I get all of the lines I post here from nflgamedata.com, run by a guy named Lee Sharpe. I use that site because, while many sites want to keep their data in their own little silo, Lee is an open data evangelist; it's not just possible to scrape data from his pages, it's actively encouraged, and he goes out of his way to make sure everything keeps working. For someone like me who is working with NFL lines on a weekly basis, that's a massive boon. He even keeps a csv file of all of his data that anyone is free to access at any time.
Lee doesn't set the lines himself; he mostly gets them from Pinnacle sportsbook, but in cases where Pinnacle doesn't offer odds for a particular game, he'll find them from somewhere else. (As an aside, Lee gathers these lines for a "Confidence Pool" game he runs where participants assign confidence levels to specific game outcomes and see if they can outperform the Las Vegas lines. At the moment, just 37 out of 526 users are outperforming Vegas. The pool winners from the last three seasons rank 3rd, 133rd, and 487th, meaning 2 of the 3 participants who have won the entire thing before are trailing Vegas in 2024. Vegas is very, very difficult to beat.)
But different books will have different lines. One book might have a team at -3 while the other has them at -3.5. Even if two books both have a team at -3.5, maybe one is giving -105 odds on it while the other is giving +105 (meaning a win pays out more money on the latter book than the former). Lines and odds don't vary a ton from one book to the next (if they did, algorithmic bettors could place contradictory bets on opposing sites with the most favorable odds for each side and book a small but guaranteed profit). But these small variations are often the difference between a 52% bet and a 53% bet, and that difference is often the margin between a profitable week and an unprofitable week, which is why serious gamblers engage in "line shopping", or hunting for the best deal they can possibly find.
This site illustrates the kinds of variance you can expect in lines. The "Line I'm Seeing" for the game tonight is Philadelphia -4 with an over/under of 49.5. But at the time I'm writing this, I could get Philadelphia -4 (-110) from Caeser's sportsbook, or if I'd rather, I could get Philadelphia -3.5 (-120) from MGM's sportsbook.
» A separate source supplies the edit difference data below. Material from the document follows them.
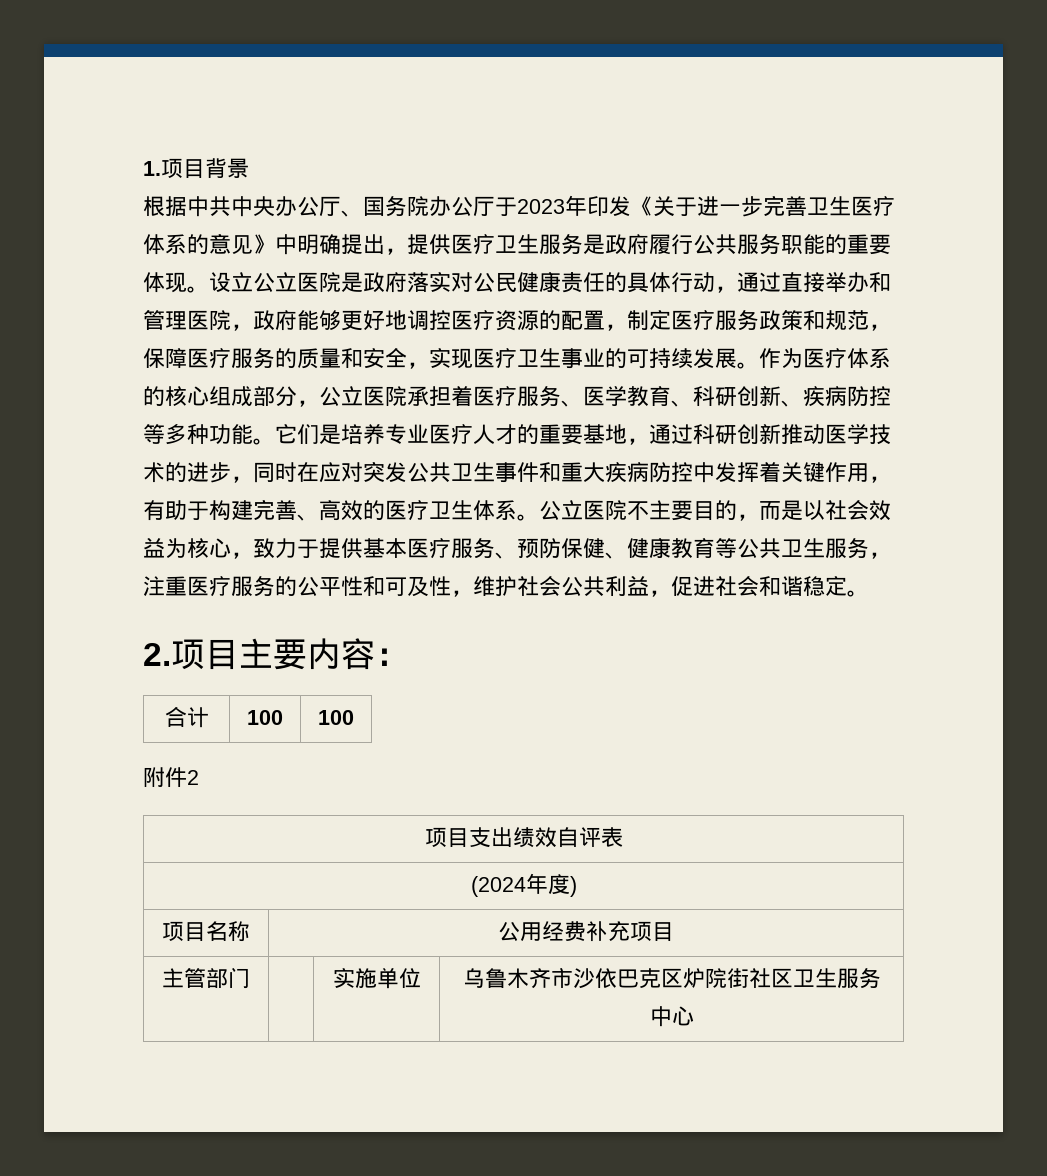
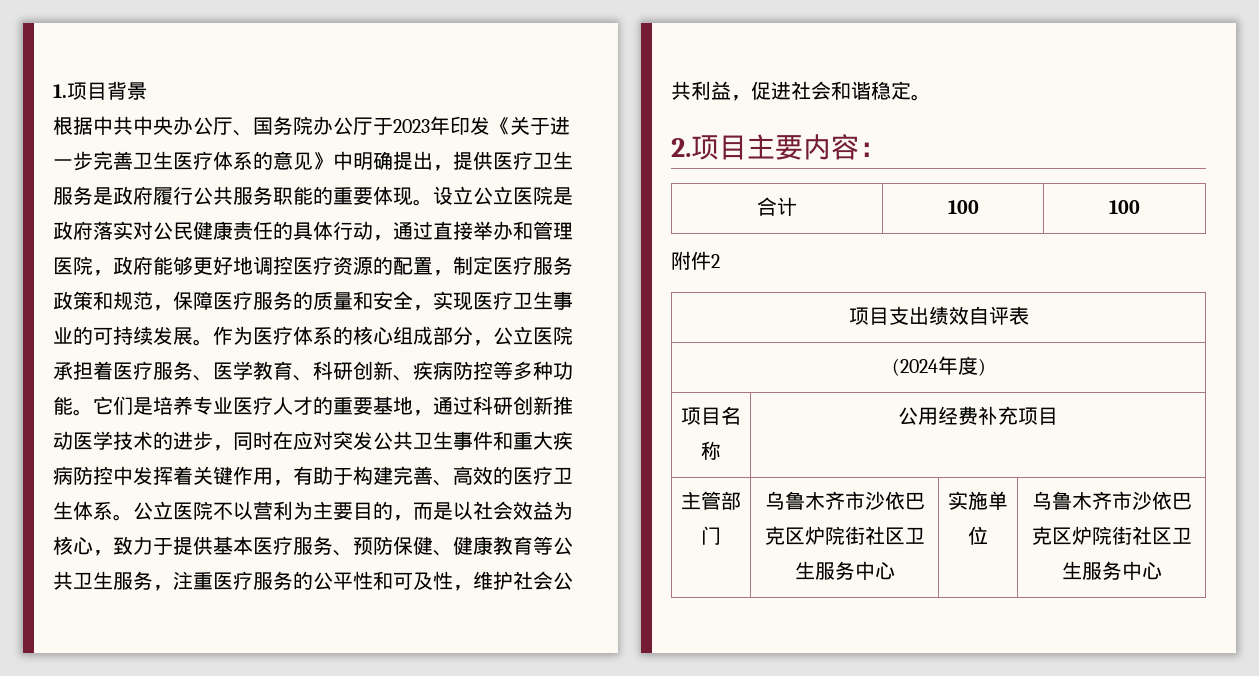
- 公立医院不主要目的，而是以社会效益为核心，致力于提供基本医疗服务、预防保健、健康教育等公共卫生服务，注重医疗服务的公平性和可及性，维护社会公共利益，促进社会和谐稳定。
+ 公立医院不以营利为主要目的，而是以社会效益为核心，致力于提供基本医疗服务、预防保健、健康教育等公共卫生服务，注重医疗服务的公平性和可及性，维护社会公共利益，促进社会和谐稳定。
- 主管部门 | | 实施单位 | 乌鲁木齐市沙依巴克区炉院街社区卫生服务中心
+ 主管部门 | 乌鲁木齐市沙依巴克区炉院街社区卫生服务中心 | 实施单位 | 乌鲁木齐市沙依巴克区炉院街社区卫生服务中心

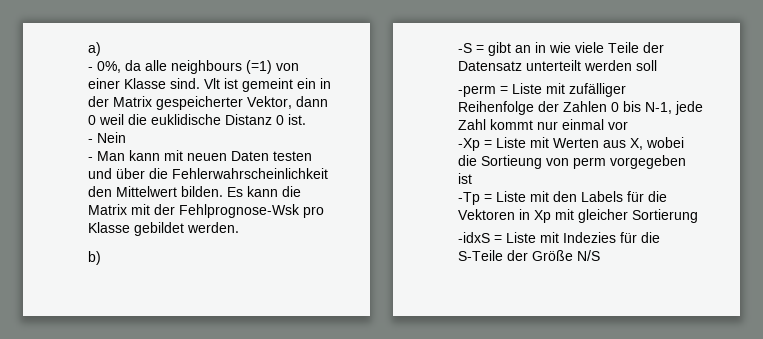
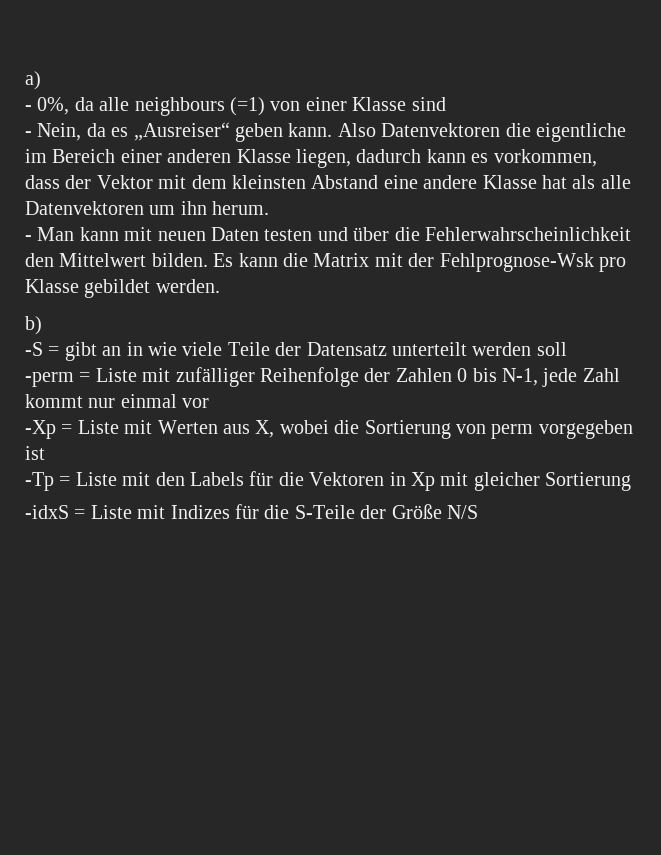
- - 0%, da alle neighbours (=1) von einer Klasse sind. Vlt ist gemeint ein in der Matrix gespeicherter Vektor, dann 0 weil die euklidische Distanz 0 ist.
- - Nein
+ - 0%, da alle neighbours (=1) von einer Klasse sind
+ - Nein, da es „Ausreiser“ geben kann. Also Datenvektoren die eigentliche im Bereich einer anderen Klasse liegen, dadurch kann es vorkommen, dass der Vektor mit dem kleinsten Abstand eine andere Klasse hat als alle Datenvektoren um ihn herum.
- -Xp = Liste mit Werten aus X, wobei die Sortieung von perm vorgegeben ist
+ -Xp = Liste mit Werten aus X, wobei die Sortierung von perm vorgegeben ist
- -idxS = Liste mit Indezies für die S-Teile der Größe N/S
+ -idxS = Liste mit Indizes für die S-Teile der Größe N/S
And while most sites are offering over 49.5 at (-110), it turns out I can get the over at (-102) on Fanduel at the moment.
How much does that matter? If we bet every under at -102 instead of -110, we'd currently be running a 2.4% loss rather than a 5.9% loss, which is the difference between "down $32.94" and "down "$80" (at $10 per bet). Given that we'd have wagered $1320 to this point (not all at once-- we'd have wagered the same dollar multiple times), a $47 difference isn't huge. But with a lot more money at stake, it can be much more significant.
And this is with relatively small shifts in odds. As I've mentioned before, the more of your money Vegas is willing to take on a bet, the sharper you should assume its odds are. That plays out here, too; these variances are much larger on bets with lower maximums. Totals and odds on player props, for instance, can differ quite substantially from one site to the next.
What's more, books will often deliberately add "juicy" odds on a lower-limit bet in the hopes that once you're in the door, you'll make several other more profitable (for them) bets as well. But the end result is that a substantial percentage of gambling profitably is just constantly shopping around for the best odds you can buy.
For recreational gamblers like us, it's not as big of a deal; we're losing money in the long run, but hopefully, we're having fun doing it. It's usually not worth spending 10 hours a week line-shopping to reduce our expected losses by $8 a week. Like a lot of things, once you do the math on costs and benefits you quickly discover that you've just invented a massively sub-minimum wage job for yourself.
But it might at least be worth keeping two or three different sportsbooks or betting apps handy and looking for the best odds you can find between them.